- **THE TASK**
Omit the images and reproduce the rest of the entries exactly.

- **STORED DATA**

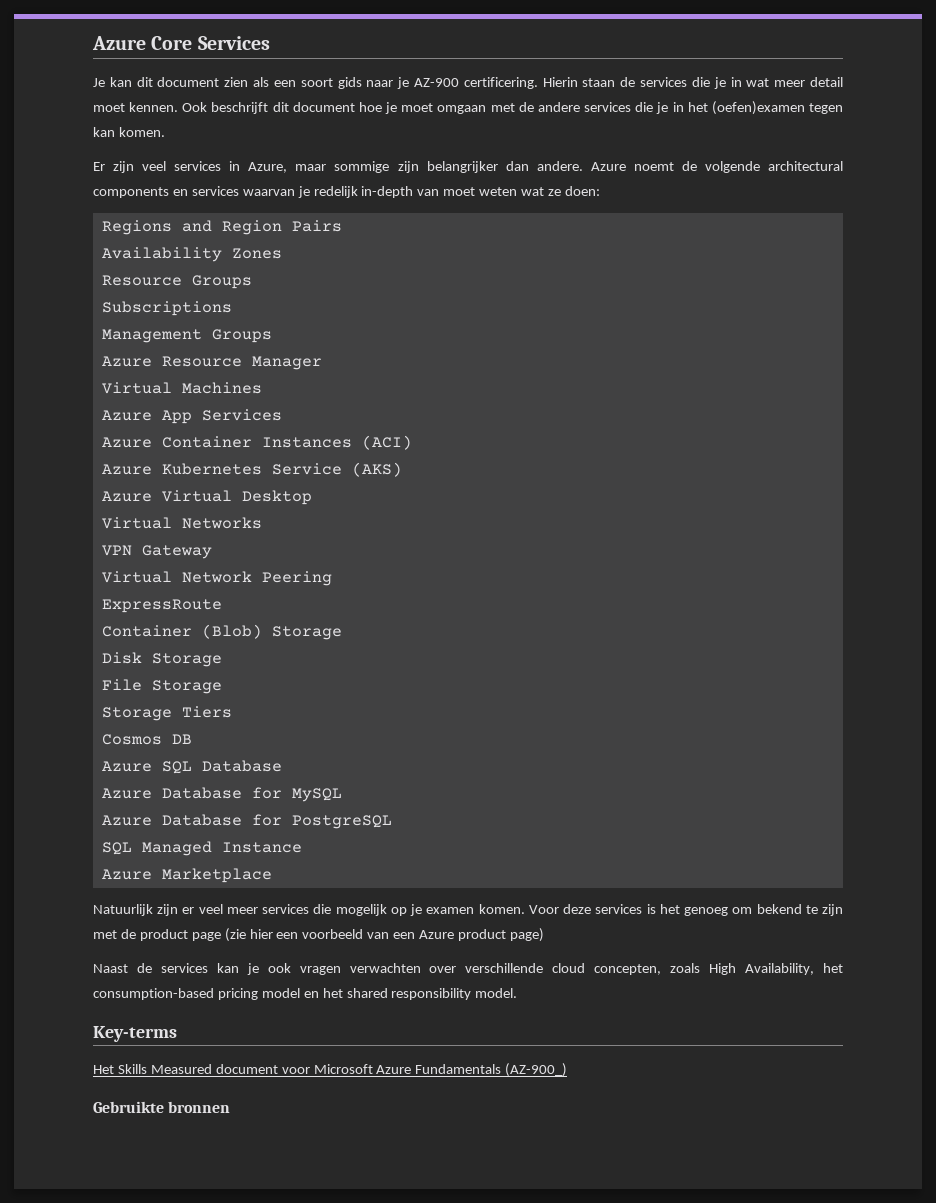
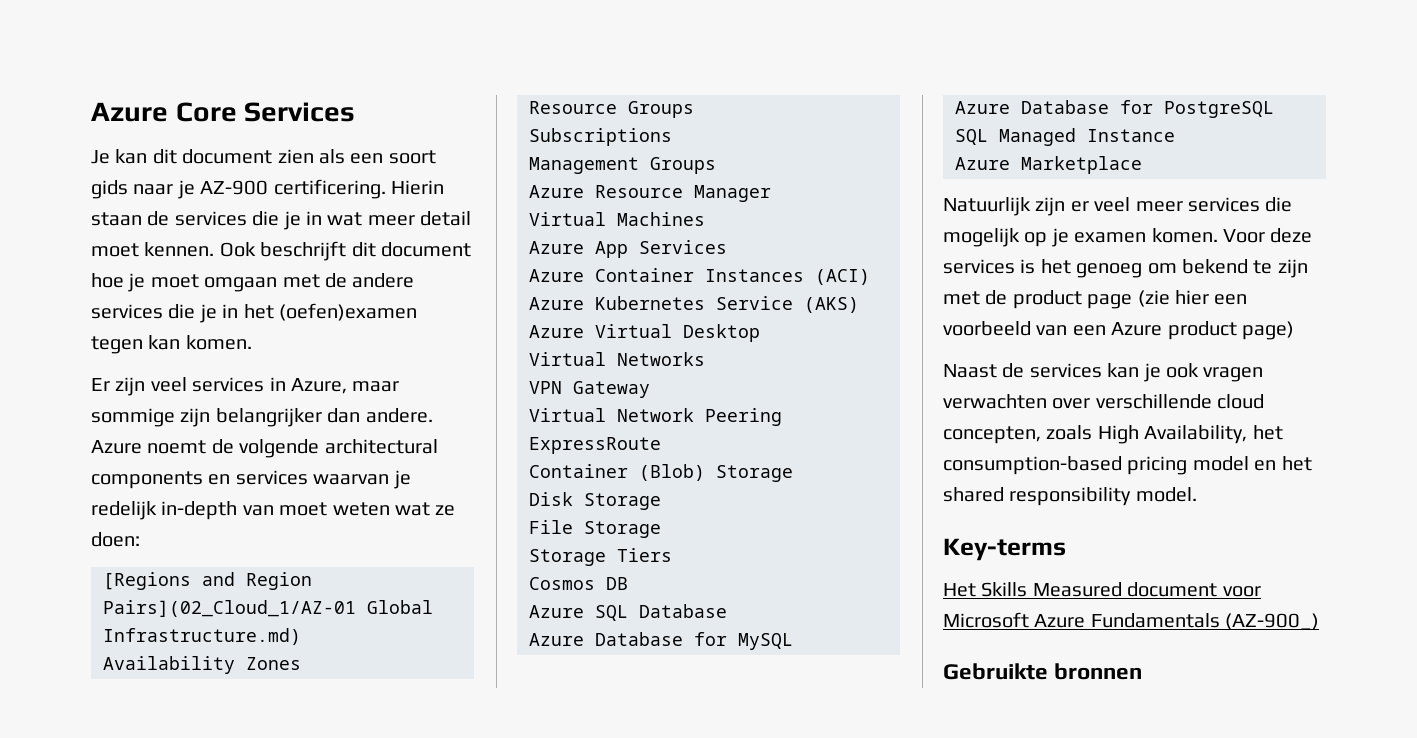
- Regions and Region Pairs
+ [Regions and Region Pairs](02_Cloud_1/AZ-01 Global Infrastructure.md)

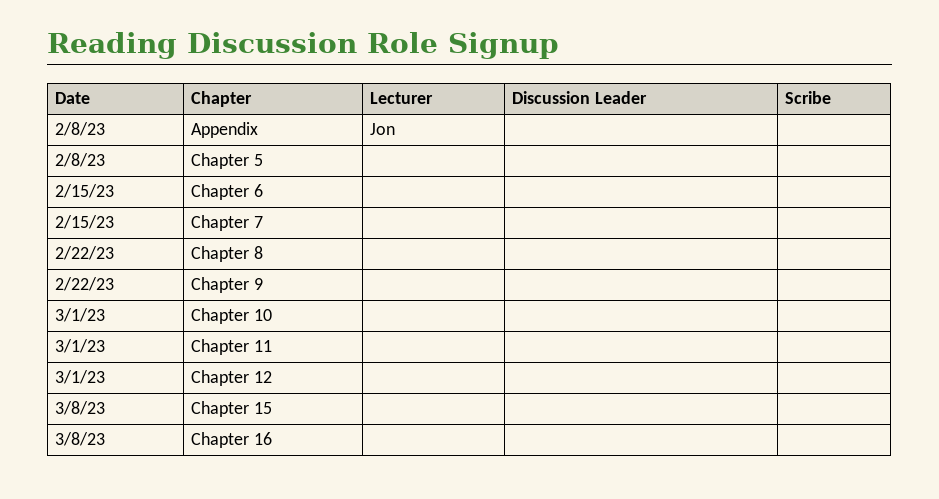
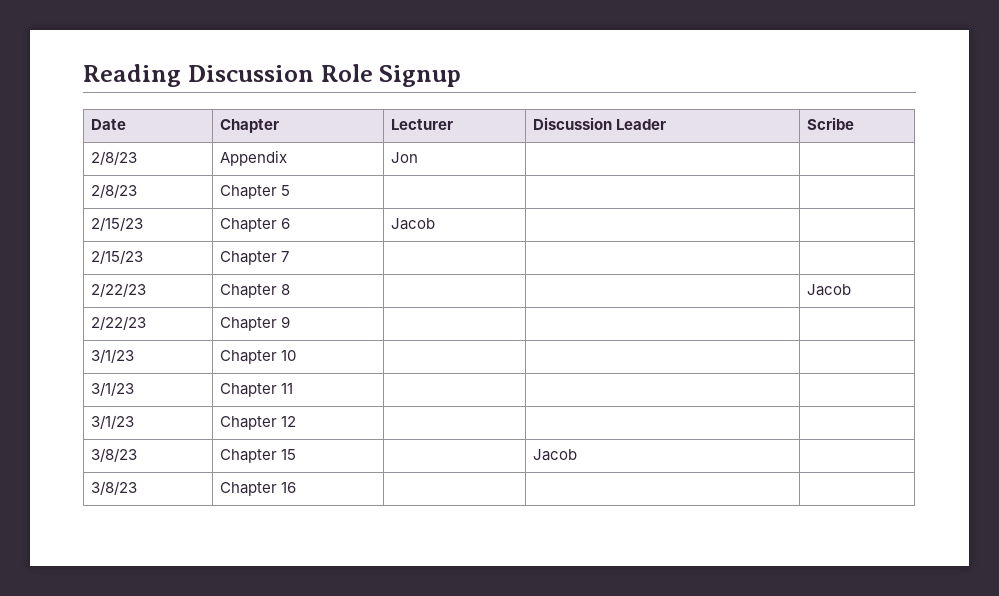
- 2/15/23 | Chapter 6 | | |
+ 2/15/23 | Chapter 6 | Jacob | |
- 2/22/23 | Chapter 8 | | |
+ 2/22/23 | Chapter 8 | | | Jacob
- 3/8/23 | Chapter 15 | | |
+ 3/8/23 | Chapter 15 | | Jacob |

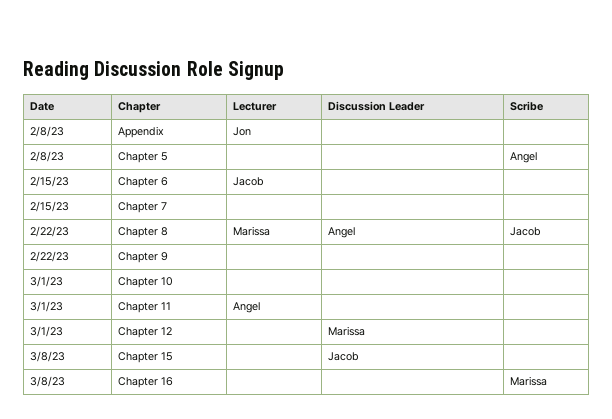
- 2/8/23 | Chapter 5 | | |
+ 2/8/23 | Chapter 5 | | | Angel
- 2/22/23 | Chapter 8 | | | Jacob
+ 2/22/23 | Chapter 8 | Marissa | Angel | Jacob
- 3/1/23 | Chapter 11 | | |
+ 3/1/23 | Chapter 11 | Angel | |
- 3/1/23 | Chapter 12 | | |
+ 3/1/23 | Chapter 12 | | Marissa |
- 3/8/23 | Chapter 16 | | |
+ 3/8/23 | Chapter 16 | | | Marissa

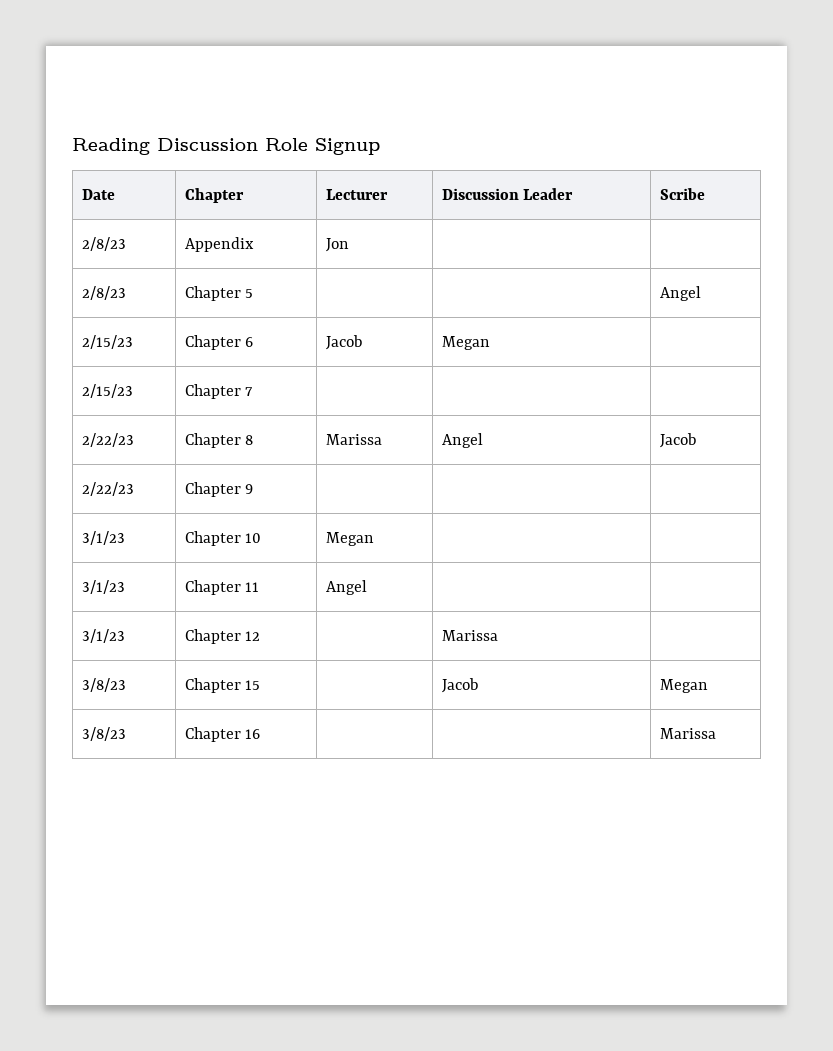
- 2/15/23 | Chapter 6 | Jacob | |
+ 2/15/23 | Chapter 6 | Jacob | Megan |
- 3/1/23 | Chapter 10 | | |
+ 3/1/23 | Chapter 10 | Megan | |
- 3/8/23 | Chapter 15 | | Jacob |
+ 3/8/23 | Chapter 15 | | Jacob | Megan

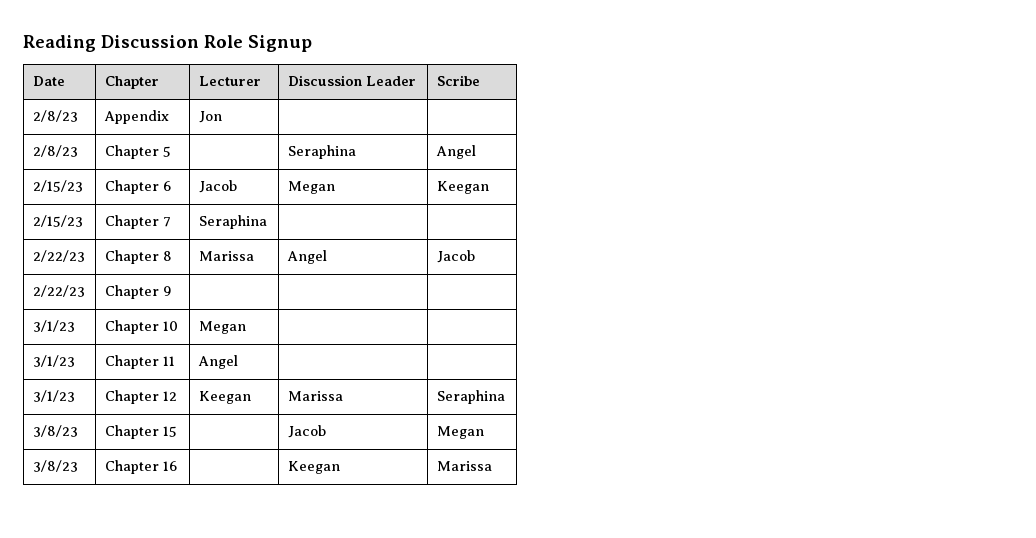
- 2/8/23 | Chapter 5 | | | Angel
+ 2/8/23 | Chapter 5 | | Seraphina | Angel
- 2/15/23 | Chapter 6 | Jacob | Megan |
+ 2/15/23 | Chapter 6 | Jacob | Megan | Keegan
- 2/15/23 | Chapter 7 | | |
+ 2/15/23 | Chapter 7 | Seraphina | |
- 3/1/23 | Chapter 12 | | Marissa |
+ 3/1/23 | Chapter 12 | Keegan | Marissa | Seraphina
- 3/8/23 | Chapter 16 | | | Marissa
+ 3/8/23 | Chapter 16 | | Keegan | Marissa

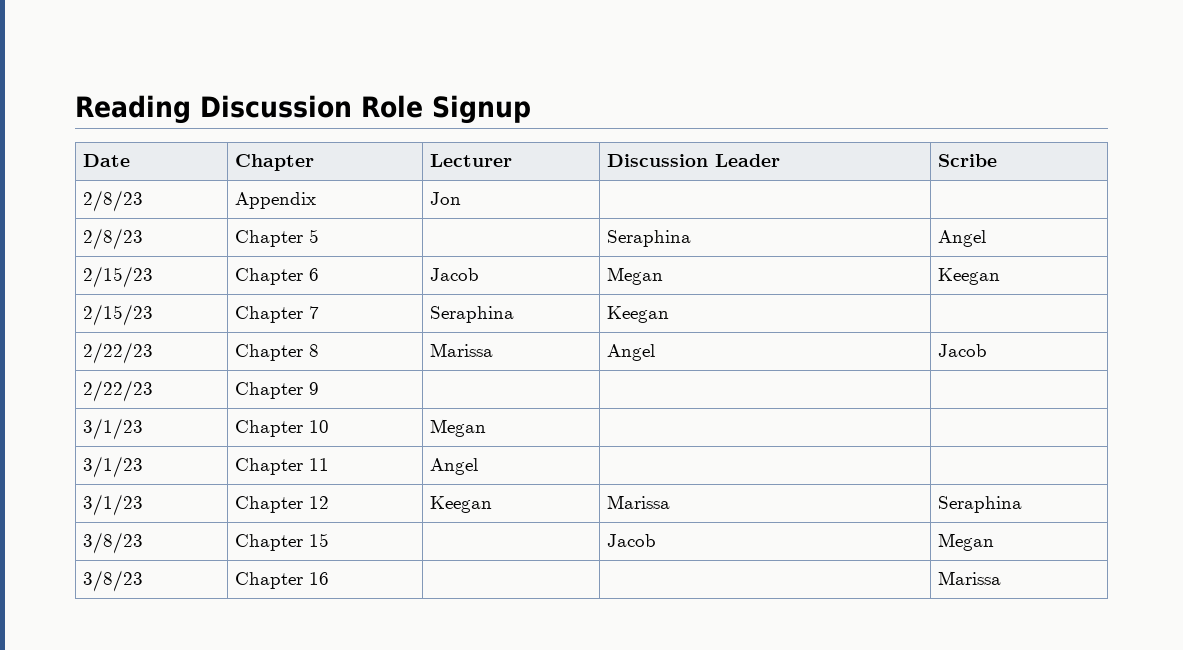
- 2/15/23 | Chapter 7 | Seraphina | |
+ 2/15/23 | Chapter 7 | Seraphina | Keegan |
- 3/8/23 | Chapter 16 | | Keegan | Marissa
+ 3/8/23 | Chapter 16 | | | Marissa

- **ANSWER**
- Regions and Region Pairs
+ [Regions and Region Pairs](02_Cloud_1/AZ-01 Global Infrastructure.md)

- 2/15/23 | Chapter 6 | | |
+ 2/15/23 | Chapter 6 | Jacob | |
- 2/22/23 | Chapter 8 | | |
+ 2/22/23 | Chapter 8 | | | Jacob
- 3/8/23 | Chapter 15 | | |
+ 3/8/23 | Chapter 15 | | Jacob |

- 2/8/23 | Chapter 5 | | |
+ 2/8/23 | Chapter 5 | | | Angel
- 2/22/23 | Chapter 8 | | | Jacob
+ 2/22/23 | Chapter 8 | Marissa | Angel | Jacob
- 3/1/23 | Chapter 11 | | |
+ 3/1/23 | Chapter 11 | Angel | |
- 3/1/23 | Chapter 12 | | |
+ 3/1/23 | Chapter 12 | | Marissa |
- 3/8/23 | Chapter 16 | | |
+ 3/8/23 | Chapter 16 | | | Marissa

- 2/15/23 | Chapter 6 | Jacob | |
+ 2/15/23 | Chapter 6 | Jacob | Megan |
- 3/1/23 | Chapter 10 | | |
+ 3/1/23 | Chapter 10 | Megan | |
- 3/8/23 | Chapter 15 | | Jacob |
+ 3/8/23 | Chapter 15 | | Jacob | Megan

- 2/8/23 | Chapter 5 | | | Angel
+ 2/8/23 | Chapter 5 | | Seraphina | Angel
- 2/15/23 | Chapter 6 | Jacob | Megan |
+ 2/15/23 | Chapter 6 | Jacob | Megan | Keegan
- 2/15/23 | Chapter 7 | | |
+ 2/15/23 | Chapter 7 | Seraphina | |
- 3/1/23 | Chapter 12 | | Marissa |
+ 3/1/23 | Chapter 12 | Keegan | Marissa | Seraphina
- 3/8/23 | Chapter 16 | | | Marissa
+ 3/8/23 | Chapter 16 | | Keegan | Marissa

- 2/15/23 | Chapter 7 | Seraphina | |
+ 2/15/23 | Chapter 7 | Seraphina | Keegan |
- 3/8/23 | Chapter 16 | | Keegan | Marissa
+ 3/8/23 | Chapter 16 | | | Marissa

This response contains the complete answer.